Do you have the repeated nightmare in which you're in college and you can't find your classroom? I do, but this past weekend reminded me that once a year I have an even scarier recurring dream.

I'm at home, minding my own business, watching a ball game or reading a scholarly journal. (This weekend it was the gold-medal Olympic basketball game.) Then, I hear the roar of a jet fighter plane ominously low in the sky.


I hear it again. It's even lower. I look out the window and there it is, about 100 yards away, barreling at my window at about 500 miles an hour. I can tell it's out of control. Maybe it's upside down.

"Wow!" I think. And that's the last thing I ever think, though that night I lead the ten o'clock news. 


I've had this nightmare one weekend a year since 1995, which is when I edited a Reader cover story by Cate Plys titled "Plane Stupid—An air show is a disaster waiting to happen. Do we feel lucky?" 

I have edited hundreds of stories for the Reader, and this is the one about the annual Air & Water Show that I remember. I don't think I need to explain Plys's thesis. Published on the eve of that year's Chicago air show, it was a list of other air shows and catastrophes. For instance, that very year, 1995, the Sun 'n Fun Fly-In in Florida: 

. . . saw the death of Charlie Hillard, known as one of the world's best pilots. Hillard finished his performance, landed his World War II-era Hawker Sea Fury, and taxied down the runway at a mere 35 to 40 miles per hour. Then his plane veered to the right and flipped over. Hillard, seated in a bubble cockpit without roll bars, was crushed beneath the 10,000-pound plane. Four would-be spectators died in two crashes while flying in to watch the show. One of the planes came down in a neighborhood of Kissimmee. 
Plys's message was that the Chicago air show is living on borrowed time.
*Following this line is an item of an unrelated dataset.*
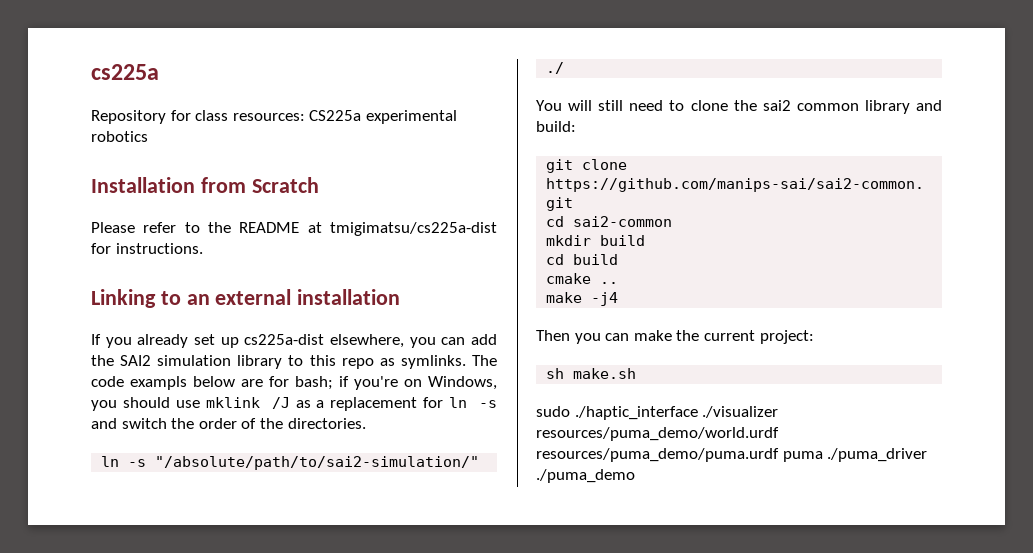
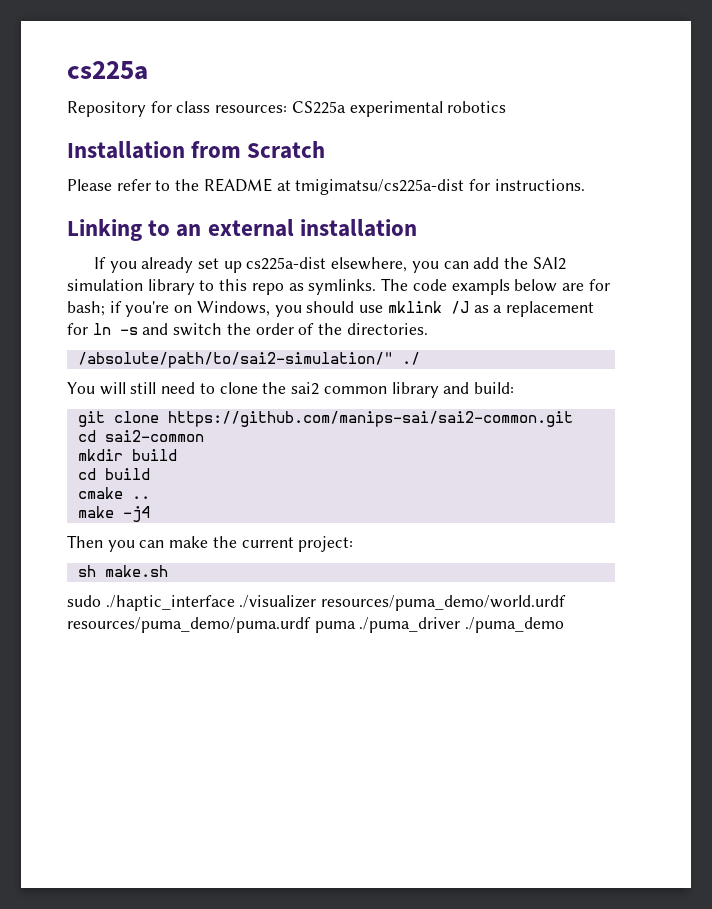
[101,456,480,470] ln -s "/absolute/path/to/sai2-simulation/" -> [77,352,393,368] /absolute/path/to/sai2-simulation/"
Last year an army parachutist was fatally injured at the Chicago air show when he collided with a navy parachutist, bounced off a building, and fell to the ground. But this wasn't the scale of catastrophe that Plys had in mind. A retired navy admiral explained to her that there are a lot of ways a pilot can lose control of his plane:

Carroll doesn't believe ejection increases the hazard because he doesn't think a pilot can control a crashing jet anyway. "When you get into an ejection situation, frequently it occurs in a way that means the pilot has totally lost control of the plane. There's no such thing as trying to steer it anyplace. His only option is to save himself," he says. "In the jet domain, the plane can rapidly become totally uncontrollable if there's been a midair collision, explosion in an engine, flight control fails. And these people are pulling a large number of G forces, so I don't think you can say that the pilot is going to have much of a chance to stay with the plane and increase safety that way. And thereby turn the coin over—he doesn't decrease safety by ejecting."
The question then—the one I wrestle with annually after waking up from my nightmare—is whether the Chicago air show ought to be eliminated as utter idiocy before the worst happens. On the one hand, of course it should. But on the other, there's something endearing about the human proclivity for letting the worst happen just so long we don't let it happen again. The first time, we'll blame God, we tell ourselves; the second time we'd have to blame ourselves.